Çalışma ortamı müze değil: Çalışma ortamının duvarlarına çok fazla sayıda tablo asmak önerilen bir dizayn şekli değildir. Fazla sayıda tablonun dikkati dağıttığı, ofis ortamını amacından uzaklaştırdığı düşünülmektedir. Belki bir, en fazla iki tabloyu asmaya izinlisiniz.
Toplu ofis ortamlarını da unutmadık. Üretkenliği teşvik eden, motivasyonu artıran ortak bir çalışma ortamı bakın nasıl olmalıymış?
-Toplu çalışma ortamları çalışanların hem birbirini rahatsız etmeyecek şekilde hem de birbirleriyle iletişim içerisinde olabilecekleri biçimde dizayn edilmeli. Çalışanların birbirleri ile sohbet etmesine, fikir teatisinde bulunmalarına yönelik alanlar ne kadar fazla ise yaratıcı fikirler de o oranda fazla olur. İzole bir ortamda bulunan bir çalışanın motivasyonu ve verimliliği daha düşüktür.
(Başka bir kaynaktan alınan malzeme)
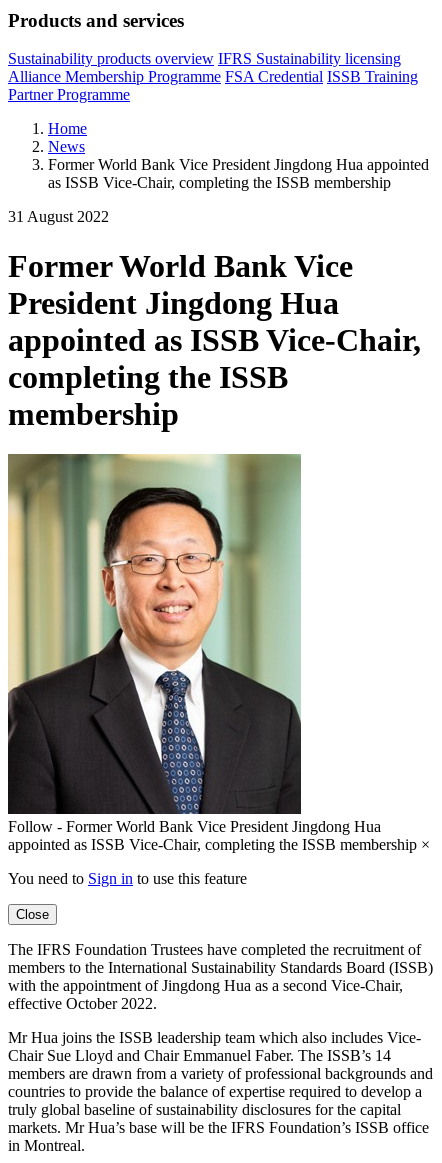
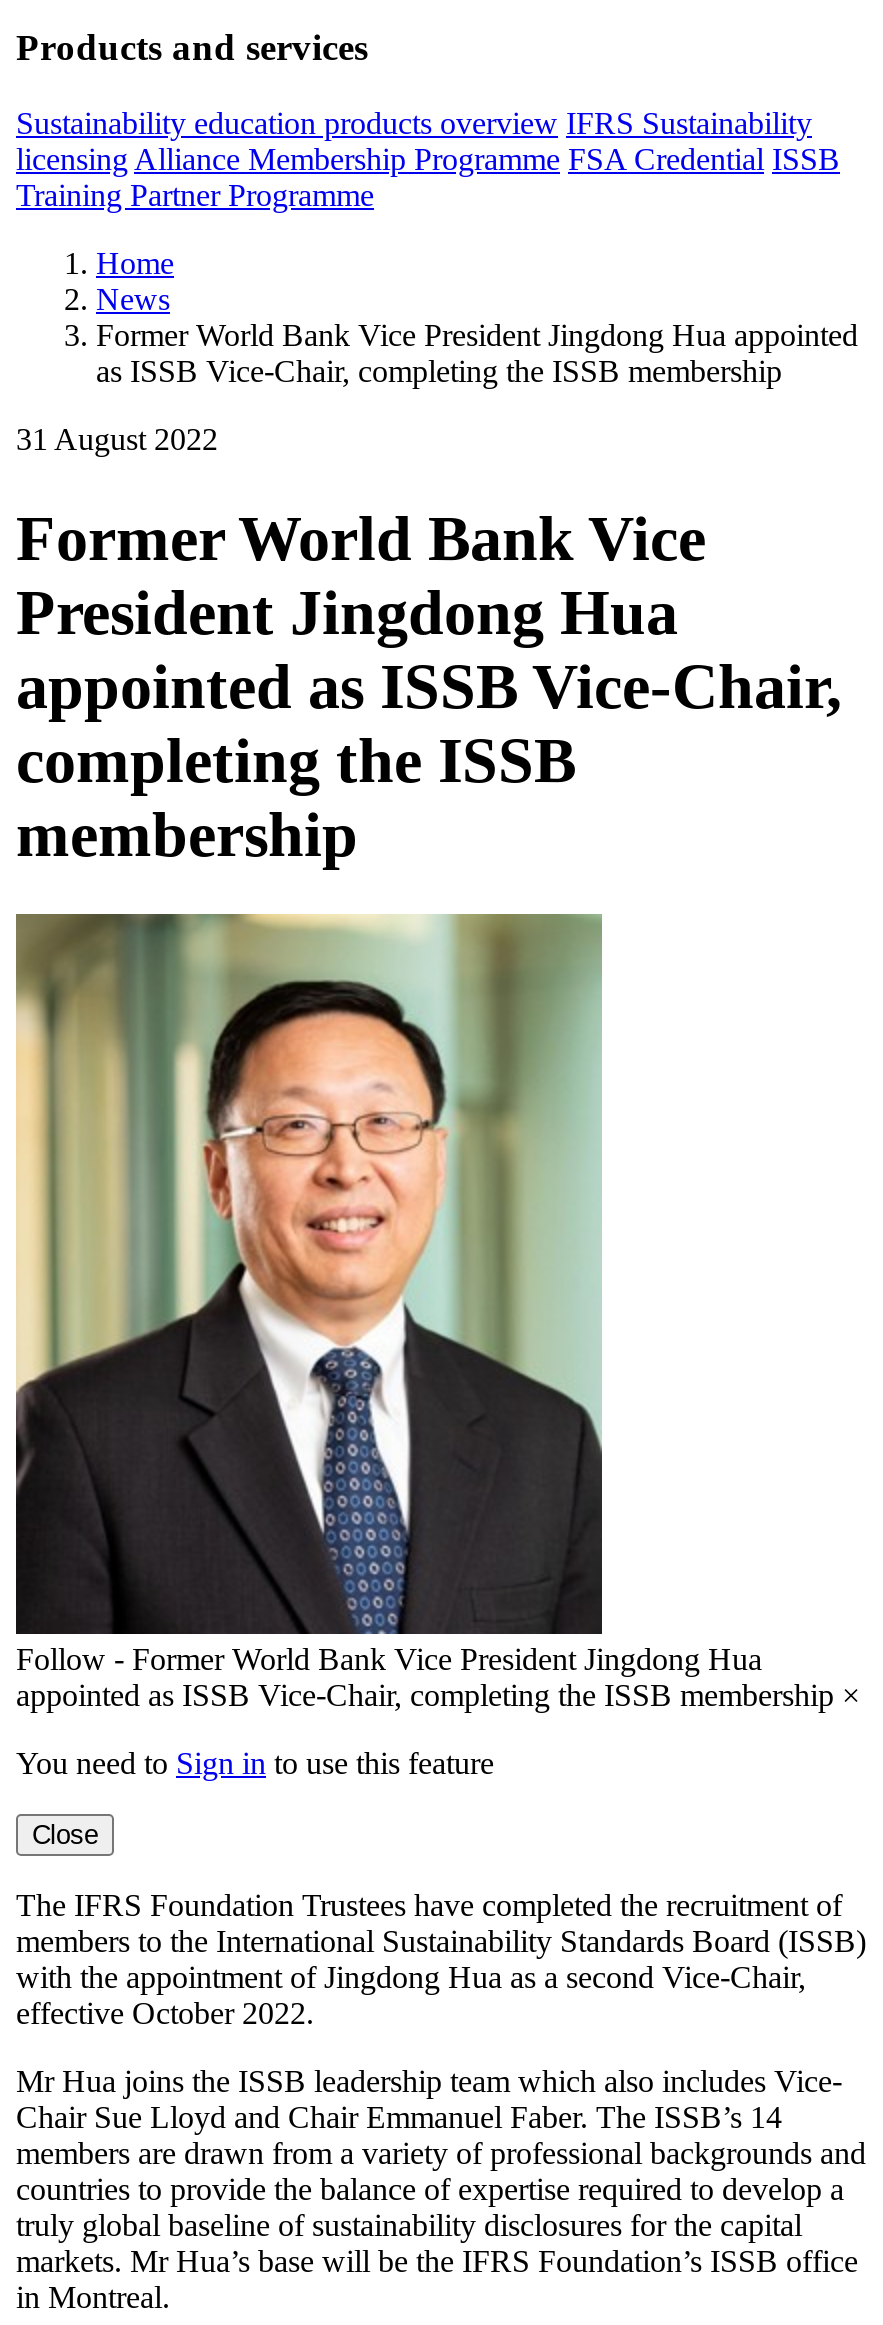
- Sustainability products overview IFRS Sustainability licensing
- Alliance Membership Programme FSA Credential ISSB Training
- Partner Programme
+ Sustainability education products overview IFRS Sustainability
+ licensing Alliance Membership Programme FSA Credential ISSB
+ Training Partner Programme
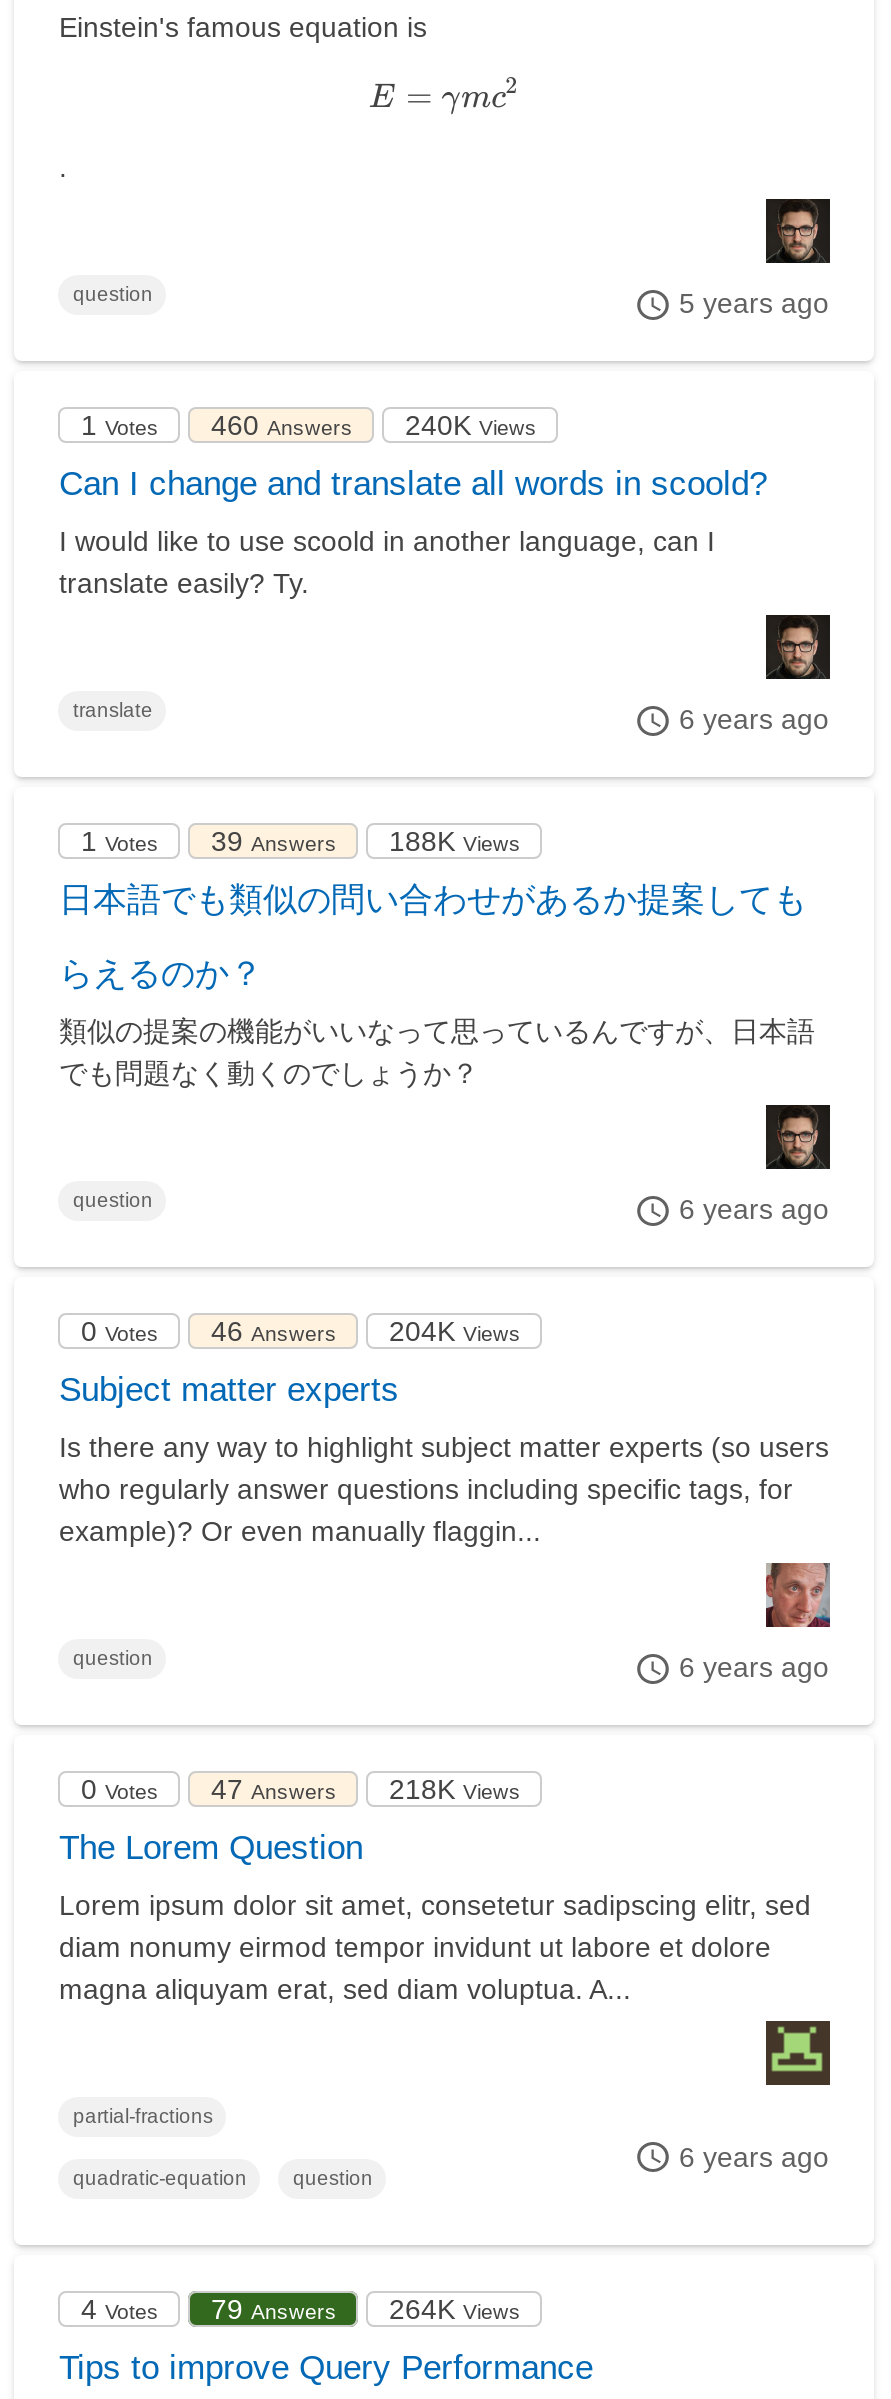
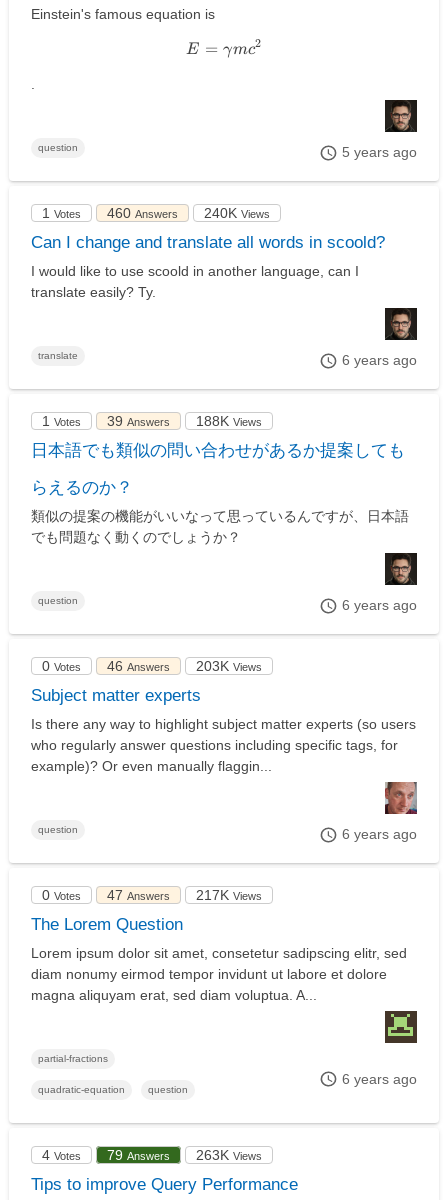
- 204K Views
+ 203K Views

- 218K Views
+ 217K Views

- 4 Votes 79Answers 264K Views
+ 4 Votes 79Answers 263K Views
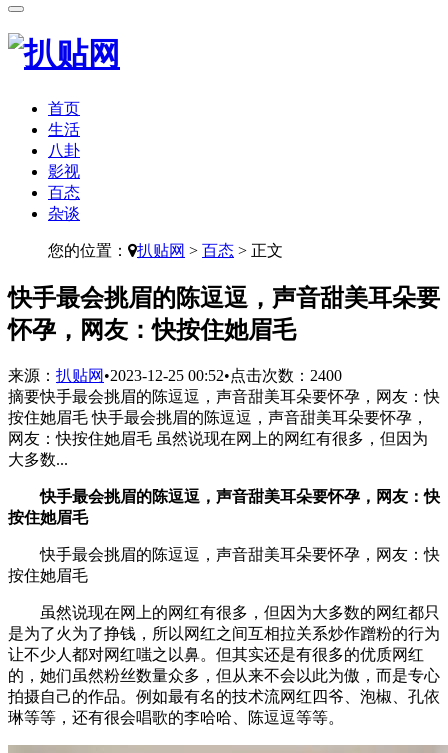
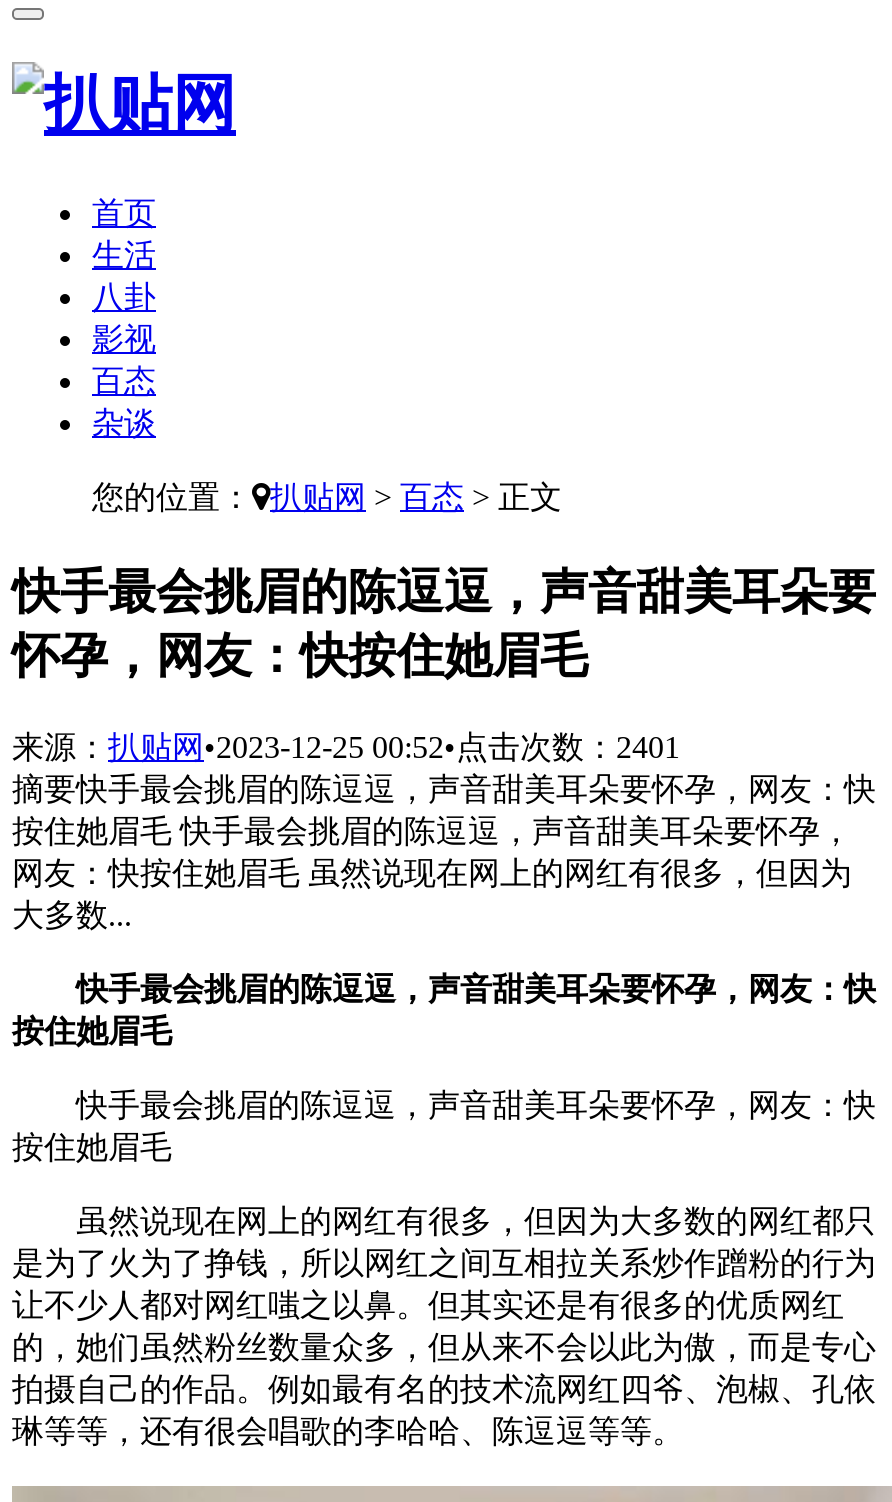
- 来源：扒贴网•2023-12-25 00:52•点击次数：2400
+ 来源：扒贴网•2023-12-25 00:52•点击次数：2401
-Şirket yöneticileri size sesleniyoruz! Çalışanların ara atıştırmalıklar için ulaşabilecekleri zengin bir buzdolabı olması önemli. Tabii ki, bu buzdolabının içi abur cuburla değil de; enerji veren, sağlıklı atıştırmalıklarla dolu olmalı. Artık içeriğine siz karar verin!
-Duvara çok fazla tablo asmama kuralı toplu ofis ortamları için de geçerli. Tek istisnası ise toplantı odaları. Çalışma alanlarına değil de, toplantı odalarına resim, fotoğraf veya sanat eserleri asmak çalışanların yaratıcılığını artırmakta etkili.
-Mobilya seçimi önemli. Belki Google ofislerinden bu konuda ilham alınabilir. Çalışanları gün boyu sandalyeye mahkum etmeden, yeri geldiğinde rahatça oturulabilecek, hatta uzanılabilecek koltuk ve minderler olmalı.
-Müziğin üretkenlik ve konsantrasyon üzerindeki büyük etkisini dikkate alın. Elbette herkesin zevkine ve tercihine uygun ortak müziği bulmak zor. Çalışanlarınıza yönelik yatırımlarınızdan biri de şık, konforlu kulaklıklar olsun.
Şimdi sizi büyük markaların göz alıcı ofis dizaynları ile bir süre baş başa bırakıyoruz…
Coca-Cola Londra Ofisi
Skype İsveç Ofisi
AirBNB Portland Ofisi
Google Londra Ofisi
Walmart Sao Paulo Ofisi
Evernote California Ofisi
Saatchi & Saatchi Bangkok Ofisi
Beats By Dre Ofisi
Çalışma ortamınızda nelerin olması ve nelerin olmaması gerektiği konusunda en azından genel hatlarıyla fikir sahibi olduğunuza göre, artık bir an önce gerekli değişiklikleri yapmak üzere harekete geçebilirsiniz. Vakit nakittir.
Kolay gelsin!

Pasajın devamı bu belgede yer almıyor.